Friday 8 February 2019

A Barn Owl by Day

We are so lucky to live in this part of the country - there’s so much variety in the landscape, with hills, woods, water, and a farming landscape with plenty of hedgerows and a fairly mixed agricultural economy. That doesn’t insulate us entirely from the big declines there have been in many formerly common farmland species. Turtle doves are no longer a feature of our summer landscape, for example, and birds like yellowhammer and corn bunting that I used to see easily I now have to hunt for.  The curlew’s call has ceased to be the reliable indicator of Spring that it used to be, and the winter flocks of lapwings, if seen at all, are much smaller than I remember them as a child.

But I was delighted the other day, driving up into Forden on the road from Chirbury, to have a really good and close view of a barn owl.
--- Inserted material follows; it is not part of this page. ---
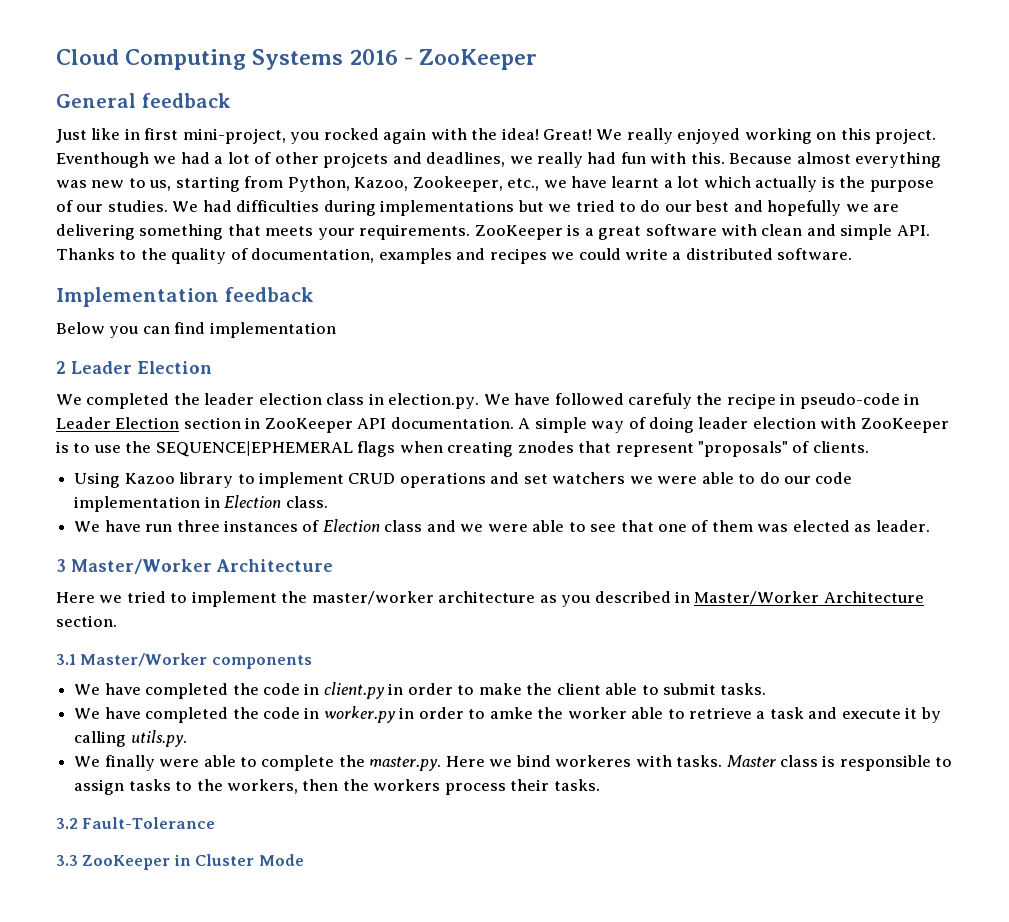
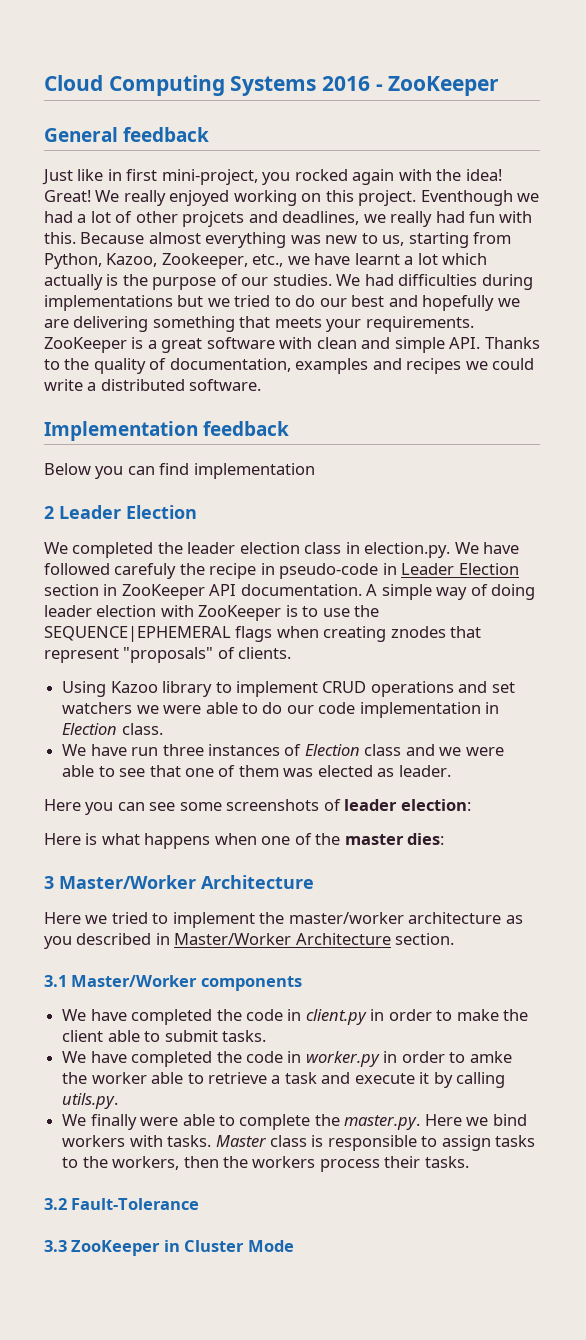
(930, 526) none -> [44,799,471,815] [44,833,445,849] // Here you can see some screenshots of leader election: // Here is what happens when one of the master dies:
[555,755,632,767] workeres -> [62,1135,126,1147] workers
It was late afternoon, but a very bright and sunny day, and the owl was just to my right, flying along the top of the hedge. This is something barn owls do a lot, and sadly quite a few are hot by vehicles. I recall standing for a long time outside the Halfway House pub on the Welshpool to Shrewsbury road, watching a barn owl drifting up and down the hedge on the other side of the road with solemn purpose.

But that was late at night, though under street lights. This was in bright sunshine, and the intricate patterning on its golden-buff back and wings was wonderfully visible. I was able to slow almost to the bird’s speed, there being nothing else on the road, and that allowed me to glance back at the distinctive heart-shaped face, which, like the underparts, is white. In fact the whole bird looks white when seen, say, in one’s headlights at night - and this, along with its shrieking cry which is uttered in flight, has given it a reputation as a bird of ill omen in folklore.

Like most owls, the barn owl is a night feeder, and you would think was plenty enough darkness at this time of the year, without the bird needing to hunt by day. However, we had had a touch of hard weather with some ice and snow, limiting the bird’s hunting options - and the breeding season starts quite early for barn owls. They can sometimes have two broods in the year, but they begin to breed in February or even earlier in a mild season, and it’s not impossible that this bird already had young to feed.

Barn owls feed mostly on voles, mice and rats, but will take other prey too. They do of course nest in barns and other buildings, but also in holes in trees or cliff sides. As with other birds of prey, the indigestible parts of their prey are egested as pellets, and examining these will give an idea of what the birds have been able to catch. The barn owl is found very widely in the world, and in most parts of the British Isles, but they are at risk from changes in the way we live and farm, and I’m glad to still see them fairly frequently in these parts.